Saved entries
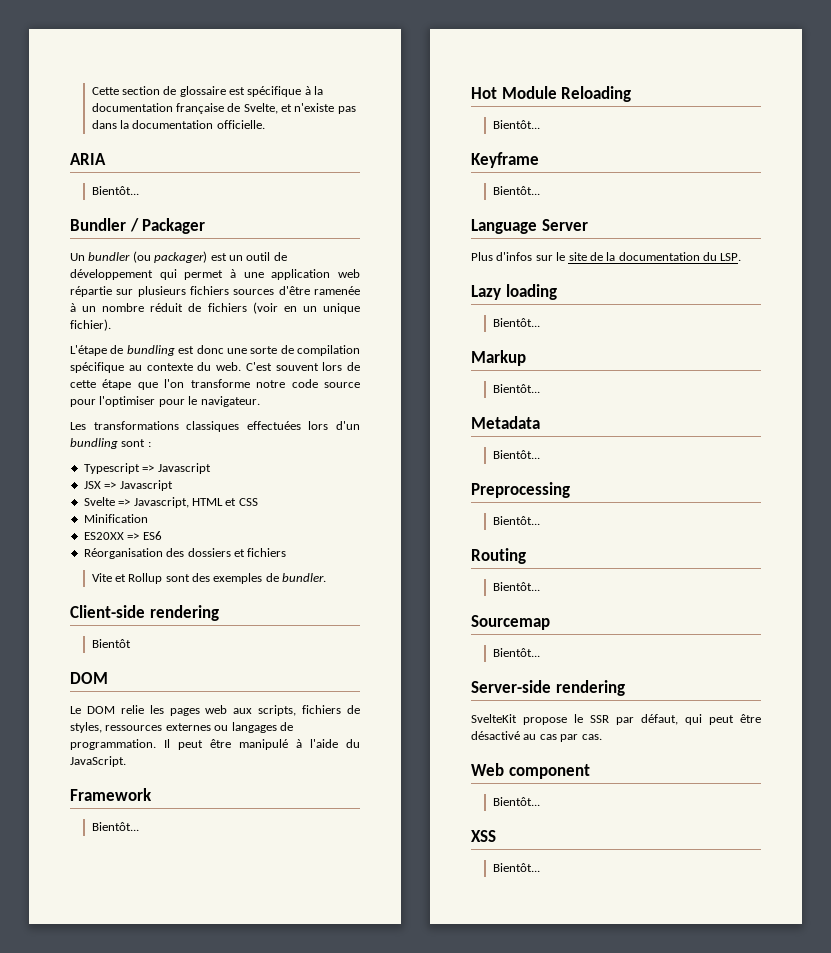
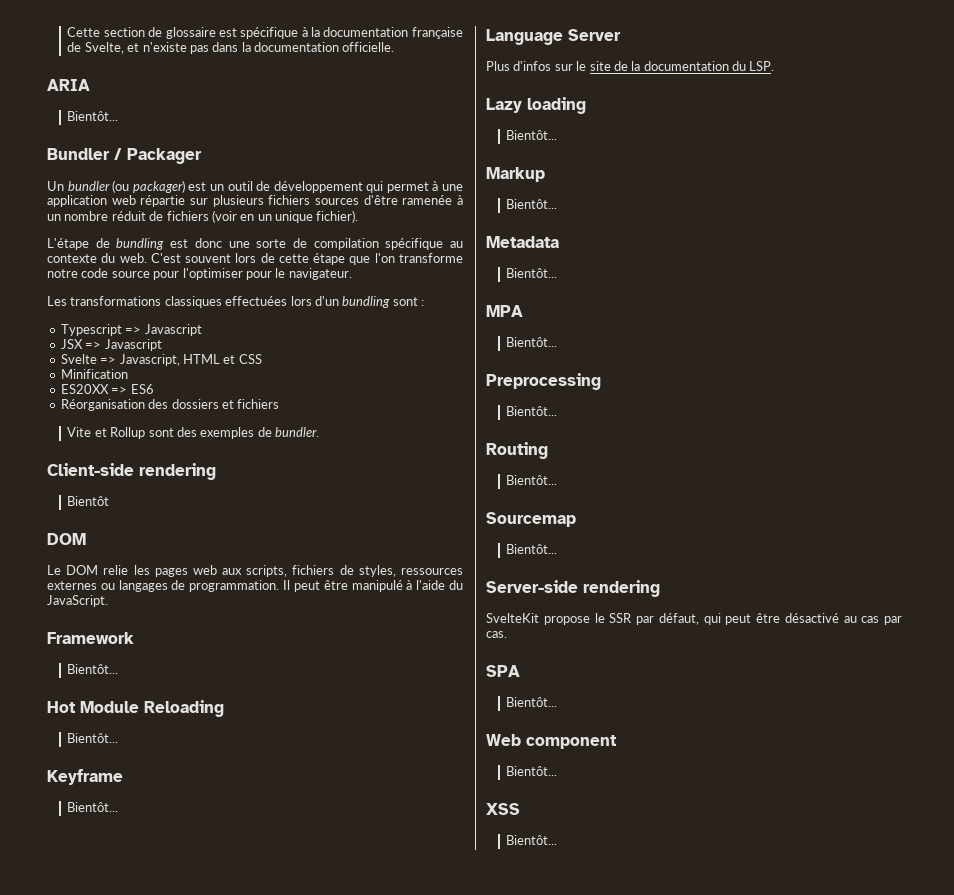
+ MPA
+ Bientôt...
+ SPA
+ Bientôt...

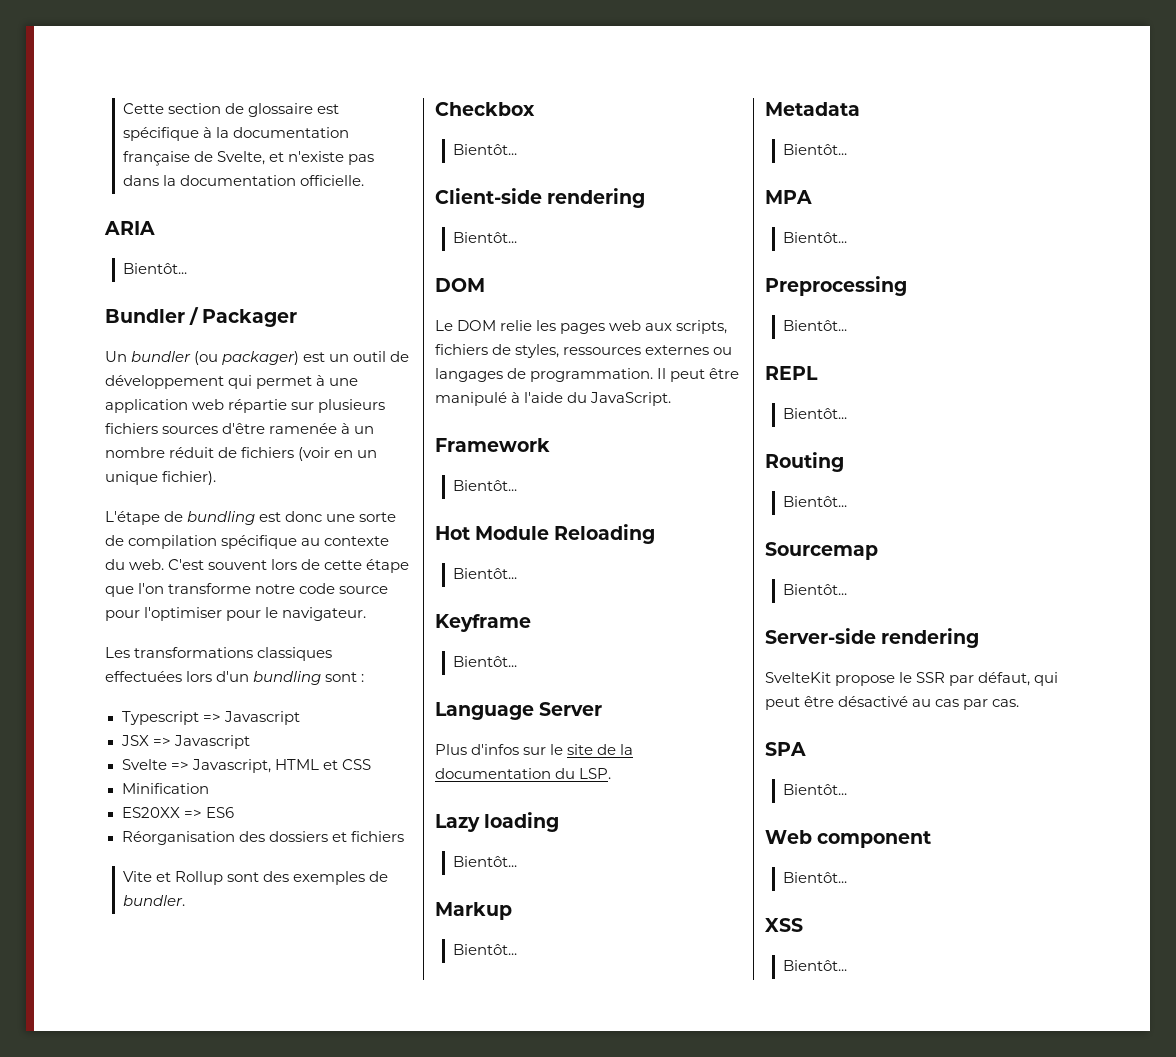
+ Checkbox
+ Bientôt...
  Client-side rendering
- Bientôt
+ Bientôt...
+ REPL
+ Bientôt...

Assigned task
The data above should be restated exactly, with its images dropped.

Output
+ MPA
+ Bientôt...
+ SPA
+ Bientôt...

+ Checkbox
+ Bientôt...
  Client-side rendering
- Bientôt
+ Bientôt...
+ REPL
+ Bientôt...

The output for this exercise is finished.